W ostatnim czasie kobiety przekonały się do dźwigania ciężarów. Powszechnie wiadomo już, że to właśnie praca z ciężarem gwarantuje najlepsze efekty sylwetkowe i to w przypadku obu płci. Czy jednak jest ona wskazana dla kobiet w ciąży? Czy trening w ciąży może polegać na podnoszeniu ciężarów, czyli wykonywaniu różnych ćwiczeń przy użyciu sztang, hantli, gum oporowych bądź obciążenia generowanego przez samą masę ciała? To akurat zależy. Każda kobieta powinna ćwiczyć w ciąży nieco inaczej, bo wszystko zależy od tego, jak wcześniej wyglądał jej styl życia.

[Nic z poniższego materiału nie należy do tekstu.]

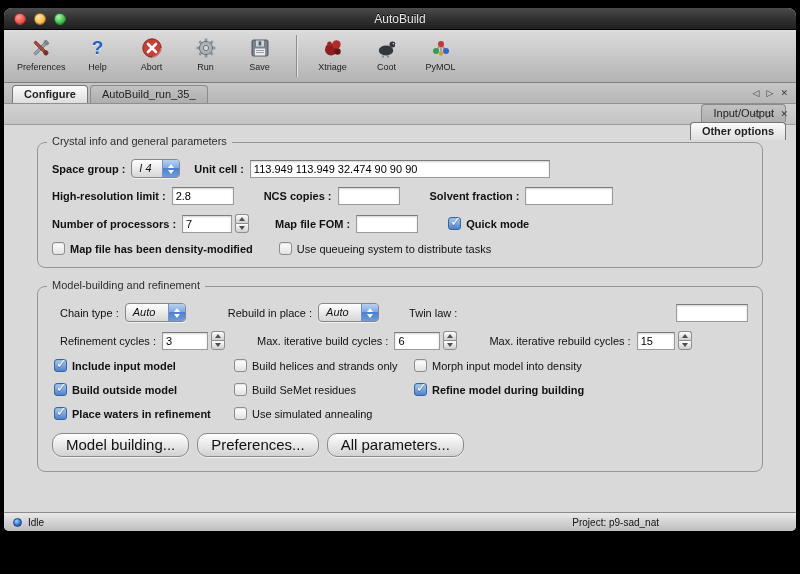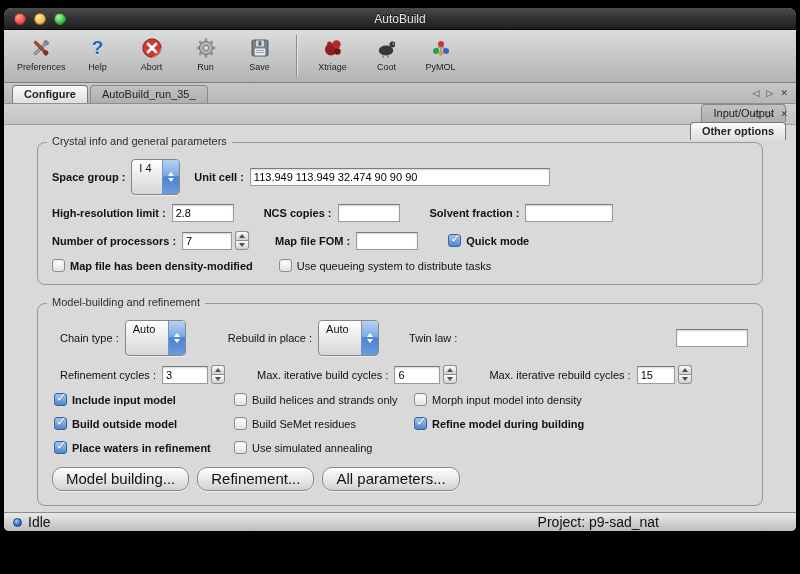"I 4" .combo { font-style: none -> italic; height: 36px -> 19px }
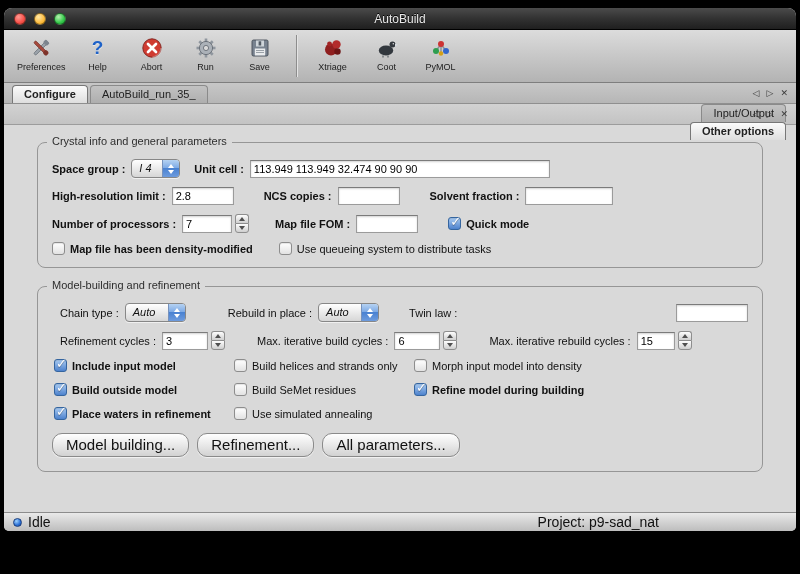"Refinement..." button.btn { text: Refinement -> Preferences }
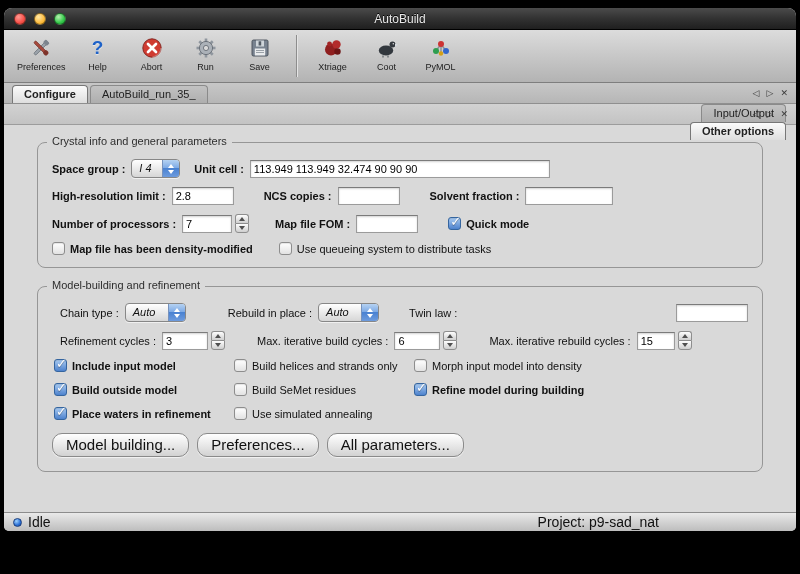"Idle" .statusbar { font-size: 14px -> 10px }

Na trening siłowy na pewno trzeba jednak uważać w drugiej połowie ciąży i raczej nie zaleca się go wtedy wykonywać. Nie jest on absolutnie zakazany, ale może okazać się ryzykowny. Mniej więcej w środku ciąży dochodzi bowiem do zwiększonej produkcji relaksyny, która jest hormonem mającym przygotować ciało kobiety do porodu. Doprowadza ona do wyraźnego rozluźnienia stawów miednicy. Przy okazji rozluźnia też inne stawy, zwiększając niestety ryzyko kontuzji. Pod koniec ciąży warto więc unikać tych mocniejszych i bardziej intensywnych ćwiczeń, zwłaszcza tych wykonywanych z większym ciężarem. Lepsza okaże się delikatna i prosta aktywność. Doskonałe ćwiczenia w ciąży to po prostu spacery, ale też krótkie sesje mało intensywnej jogi czy zwykłe rozciąganie. Specjalne treningi dla przyszłych mam są organizowane niemalże we wszystkich klubach fitness, ośrodkach jogi czy nawet na niektórych siłowniach. Warto więc zapisać się na coś takiego. Dzięki temu przyszła mama zyska pewność, że ćwiczy w sposób prawidłowy, który nie zaszkodzi ani jej, ani dziecku.
Nie zawsze jednak siłowy trening w ciąży będzie całkowicie zabroniony. Niektóre panie mogą go śmiało wykonywać nawet przy samej końcówce ciąży. Jeżeli kobieta wcześniej regularnie trenowała na siłowni i przyzwyczaiła organizm właśnie do tej formy wysiłku fizycznego, może ją śmiało dalej praktykować, zwracając jednak nieco większą uwagę na prawidłową technikę wykonywania ćwiczeń.